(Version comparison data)
= = =
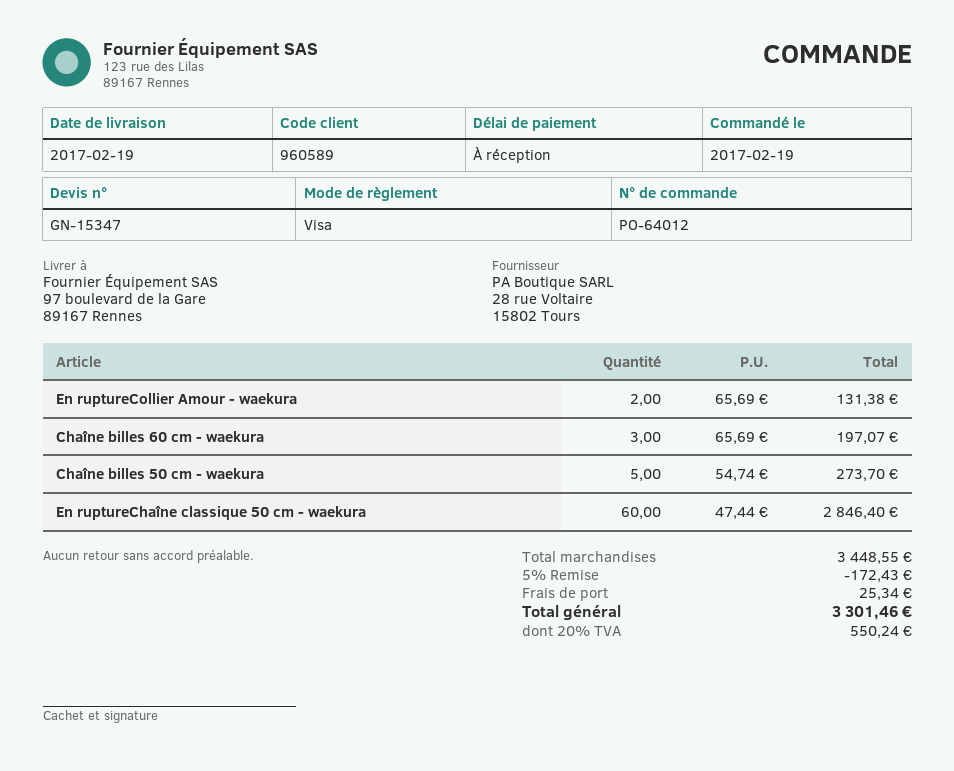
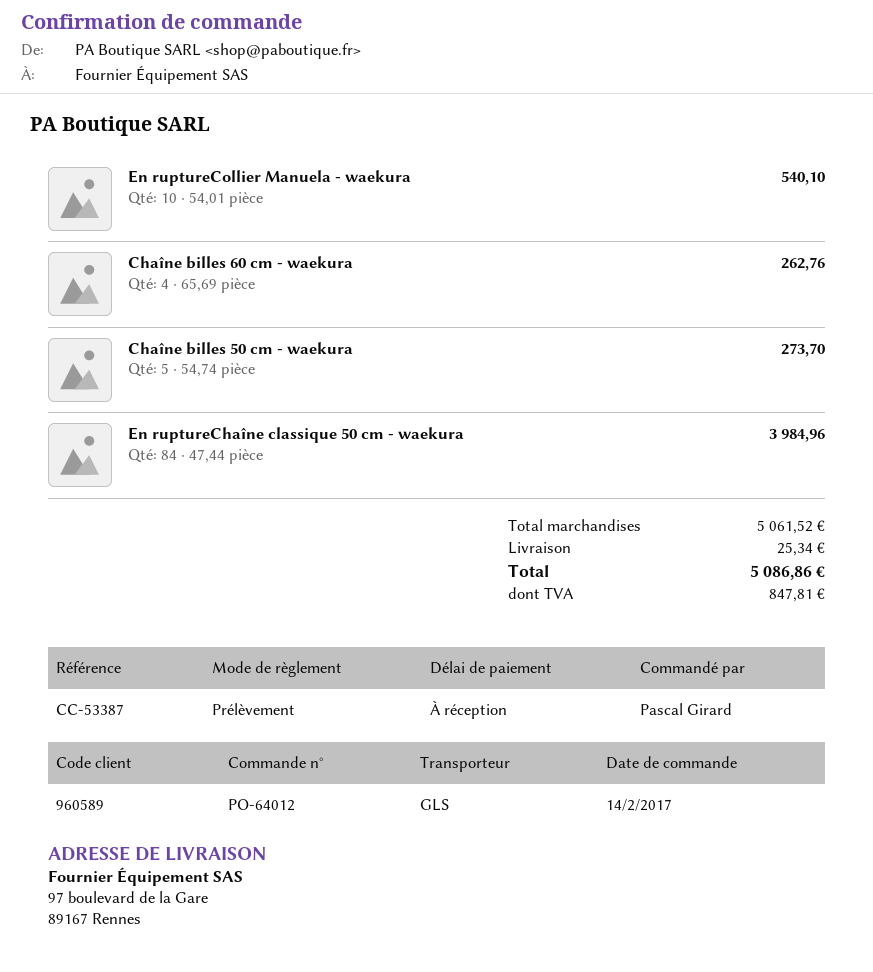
order date: 2017-02-19 -> 2017-02-14
payment method: Visa -> direct debit
En ruptureCollier Amour - waekura: 2 x 65.69 = 131.38 -> none
Chaîne billes 60 cm - waekura: 3 x 65.69 = 197.07 -> 4 x 65.69 = 262.76
En ruptureChaîne classique 50 cm - waekura: 60 x 47.44 = 2846.40 -> 84 x 47.44 = 3984.96
En ruptureCollier Manuela - waekura: none -> 10 x 54.01 = 540.10
subtotal: 3448.55 -> 5061.52
discount: 5% = 172.43 -> none
tax: 550.24 -> 847.81
total: 3301.46 -> 5086.86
= = =
Repeat the records above exactly, omitting every picture.

order date: 2017-02-19 -> 2017-02-14
payment method: Visa -> direct debit
En ruptureCollier Amour - waekura: 2 x 65.69 = 131.38 -> none
Chaîne billes 60 cm - waekura: 3 x 65.69 = 197.07 -> 4 x 65.69 = 262.76
En ruptureChaîne classique 50 cm - waekura: 60 x 47.44 = 2846.40 -> 84 x 47.44 = 3984.96
En ruptureCollier Manuela - waekura: none -> 10 x 54.01 = 540.10
subtotal: 3448.55 -> 5061.52
discount: 5% = 172.43 -> none
tax: 550.24 -> 847.81
total: 3301.46 -> 5086.86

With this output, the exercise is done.